White supremacy may be an American tradition — but grassroots resistance is growing
~ Dana Williams ~
Although I no longer live there, I continue to identify as a Minnesotan. It’s a rather white state, but also greatly influenced by immigrants, who have always been part of my own life. Among other groups, Minnesota has many resettled Hmong and Somali refugees, displaced by US military invasions of their homelands. Like Portland and San Francisco, Minnesota’s largest city Minneapolis is known to have a progressive population, often more left-leaning than its liberal politicians.
When Mayor Jacob Frey admonished ICE to “get the fuck out of Minneapolis”, Democrats and liberals cheered because of ICE’s association with Trump. But radical anti-racists know talk is cheap: ICE thrived under the Obama and Biden presidencies, too, and Frey (who resisted popular demands in 2020 to de-fund the city’s police department) hasn’t ordered Minneapolis police to arrest or eject ICE from the city limits. Instead, Minneapolis cops have attacked and arrested anti-ICE demonstrators, and protected ICE gangs.
In fact, this current xenophobia is only really new in style. Anti-immigrant ideology is as old as the settler-colonialist state. The rot that socially-constructed borders create is deep in the national psyche. This version isn’t any worse than past iterations—consider decades of Chinese “exclusion”, Mexican “repatriation”, and Japanese internment. But white supremacy is hypocritical. Thanks to the 1790 Naturalization Act, my ancestors from Britain, Germany, Sweden, and Switzerland were all legally defined as “white”, and thus welcomed with open arms.
Minnesota—named after the Dakota word for cloudy water—is itself a creation of theft masquerading as immigration. The federal facility where ICE is staging its operations from is adjacent to a settler fort that served as a concentration camp for prisoners following the 1862 US-Dakota War, that helped White Europeans flood in and expel indigenous people from the territory. It’s illogical to proclaim that some could be “illegally” residing on stolen land, but white supremacists aren’t concerned with redressing historical crimes. They believe to be Minnesotan is to be white.
Nothing makes this clearer than the arrest of Ogalala Sioux Tribe members by ICE—profiled simply for not looking white. The US Supreme Court recently ruled it’s now legal for ICE to use “ethnicity” as grounds for detaining suspects. Dubbed a “Kavanaugh stop” due to Justice Brett Kavanaugh’s opinion, the US has abandoned a half-century of presumed “colour-blindness”, thereby legalizing the already common practice of racial and linguistic profiling by law enforcement. Have an accent? Look Black or brown? Wearing non-Western clothing? ICE agents don’t need legal warrants for specific suspects, they can stop anybody they wish and create a reason later.

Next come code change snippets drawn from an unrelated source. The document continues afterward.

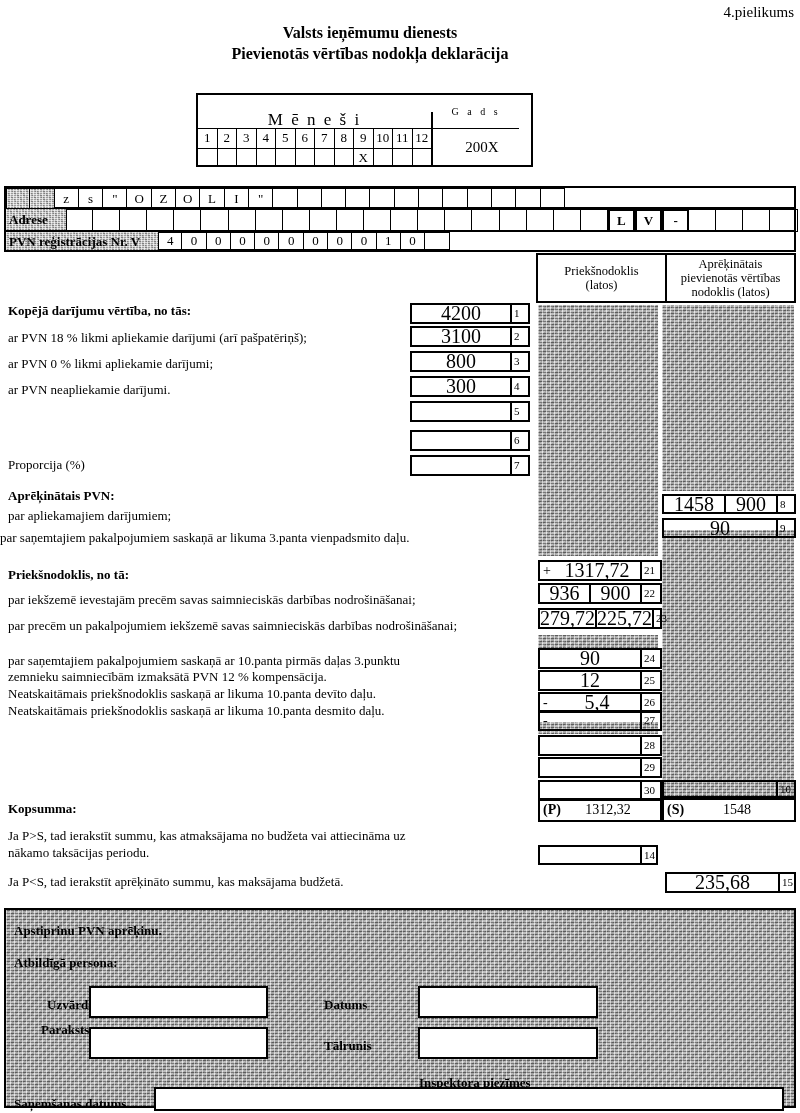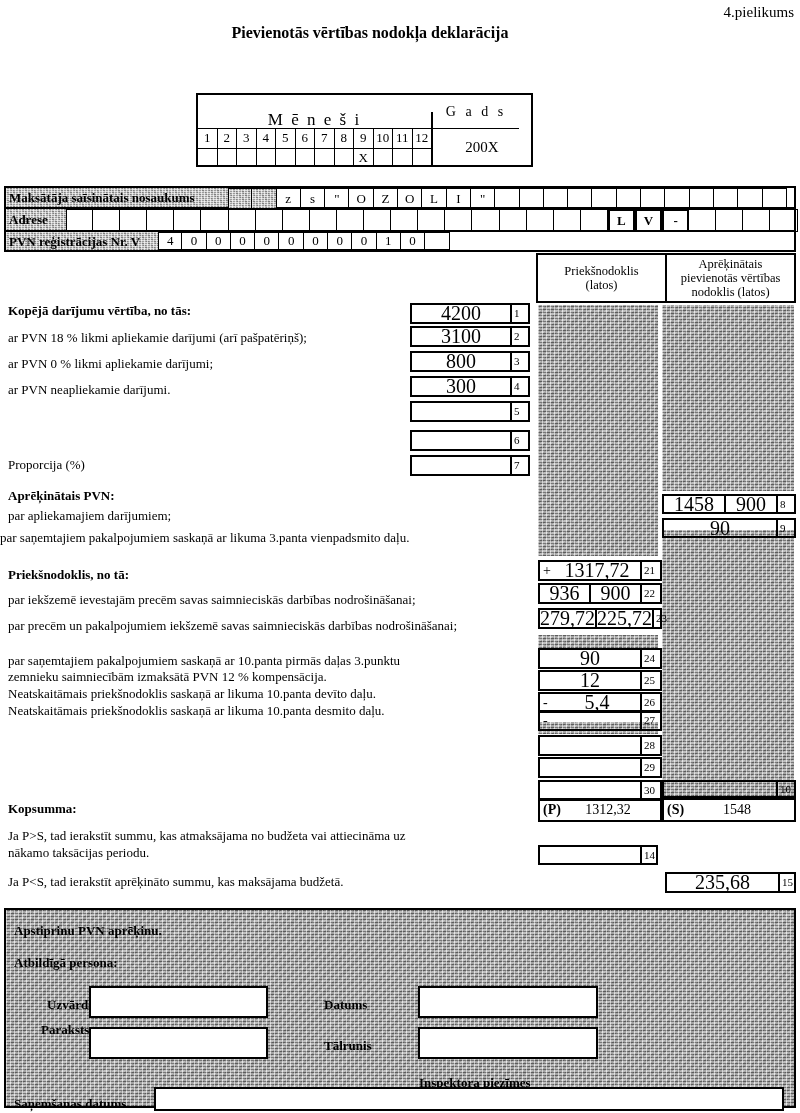--- a/index.html
+++ b/index.html
@@ -100,6 +100,7 @@
 <div id="annex">4.pielikums</div>
 
 <div id="title-wrap">
+  <div>Valsts ieņēmumu dienests</div>
   <div>Pievienotās vērtības nodokļa deklarācija</div>
 </div>
 

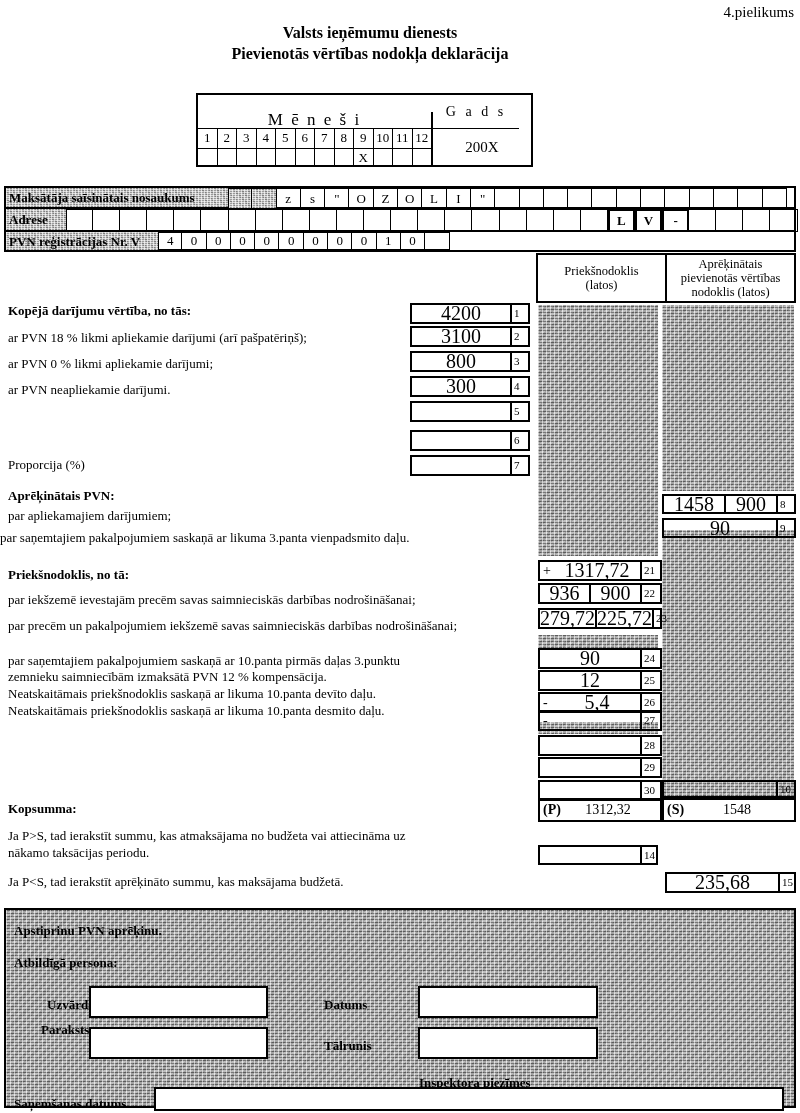--- a/index.html
+++ b/index.html
@@ -49,7 +49,7 @@
   #per-months > div{border-top:none;}
   #gads-h{position:absolute;left:235px;top:0;width:86px;height:34px;
           border-bottom:1px solid #000;box-sizing:border-box;text-align:center;
-          font-size:14px;line-height:33px;letter-spacing:3px;}
+          font-size:10px;line-height:33px;letter-spacing:3px;}
   #gads-v{position:absolute;left:235px;top:34px;width:98px;height:36px;
           text-align:center;font-size:15px;line-height:36px;}
 

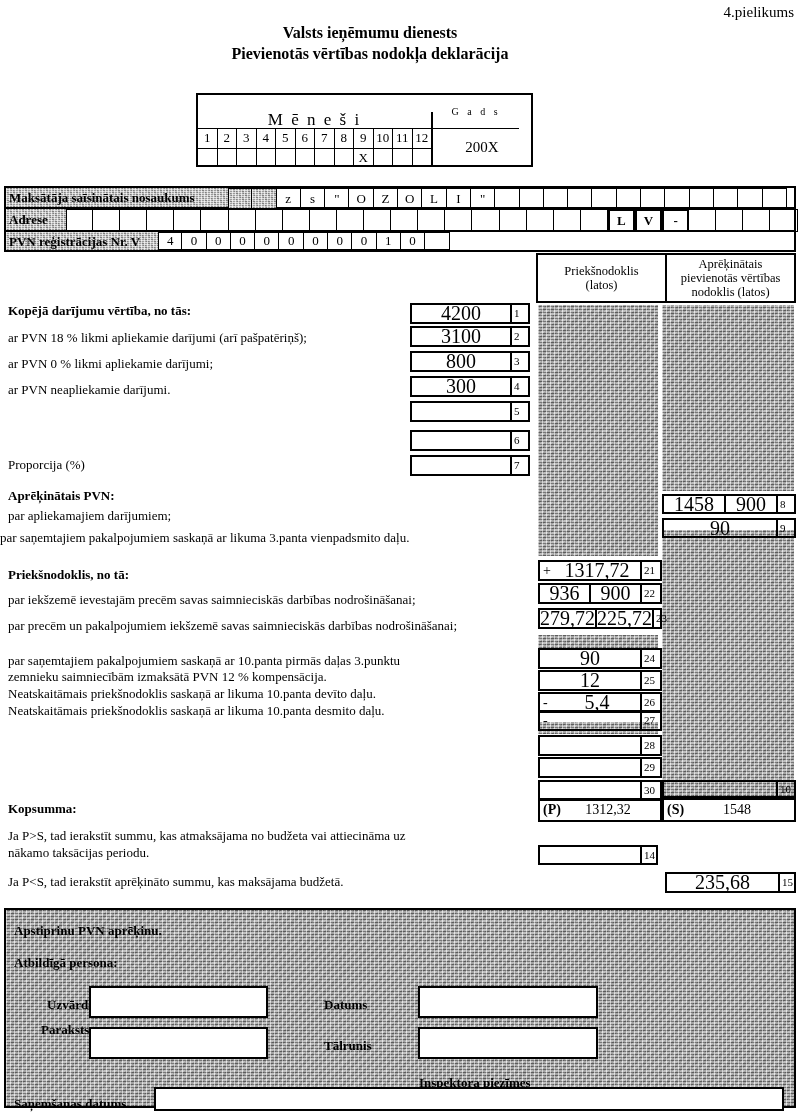--- a/index.html
+++ b/index.html
@@ -141,7 +141,6 @@
 <div id="payer">
 
   <div class="prow" id="row-name">
-    <div class="plabel noise" style="width:222px;flex:0 0 222px;">Maksātāja saīsinātais nosaukums</div>
     <div class="cellrow" id="name-cells">
         <div class="cell first noise" style="width: 24.3px; height: 21px;"></div>
         <div class="cell noise" style="width: 24.3px; height: 21px;"></div>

The legacy of repression targeting Minnesota’s Lakotan people continued into the 20th century, but so did resistance. Police brutality against indigenous people in Minneapolis—mostly survivors of the genocidal residential schools—was so extreme that it provoked the formation of the American Indian Movement in 1968. Anti-racist movements have thrived ever since, from the Baldies and Anti-Racist Action to the Black Lives Matter movement. It’s no coincidence that rapid response participant Renee Nicole Good was murdered on 7 January 2026 within a mile from where George Floyd was murdered 25 May 2020, which sparked a global uprising against police and white supremacy (likely the largest in world history).
The difference between now and the past is that a sizable minority of the US-born white population have become outspokenly pro-immigrant. By becoming accomplices with our immigrant neighbours, we can disrupt the pathetic American tradition of acquiescence to cruelty and injustice. So many white people are in the streets of Minneapolis right now because every one of them can tell the same story as me about how immigrants have enriched their lives, made them better people. Their rage at seeing the contemporary equivalent of antebellum slave patrols (a very American repressive organisation that targeted Black people) roaming around, and harassing and disappearing people in their community makes them want to fight.
Residents are joining rapid response networks, carrying whistles and blowing them whenever they see ICE driving around, and then standing their ground until ICE leaves. According to one long-term militant, the anti-ICE siege of the federal building has drained ICE resources, thus limiting the number of kidnappings ICE can make. As the disruption spreads, it could draw in more people and generalize the revolt against authority. For example, the local labor council has called for a general strike tomorrow (23 January), 2026, the first in Minneapolis since 1934.
Fascism only wins when we stop fighting it.
The original article stated erroneously that Minneapolis is Minnesota’s state capital, which is in fact St. Paul. Image from CrimethInc.com.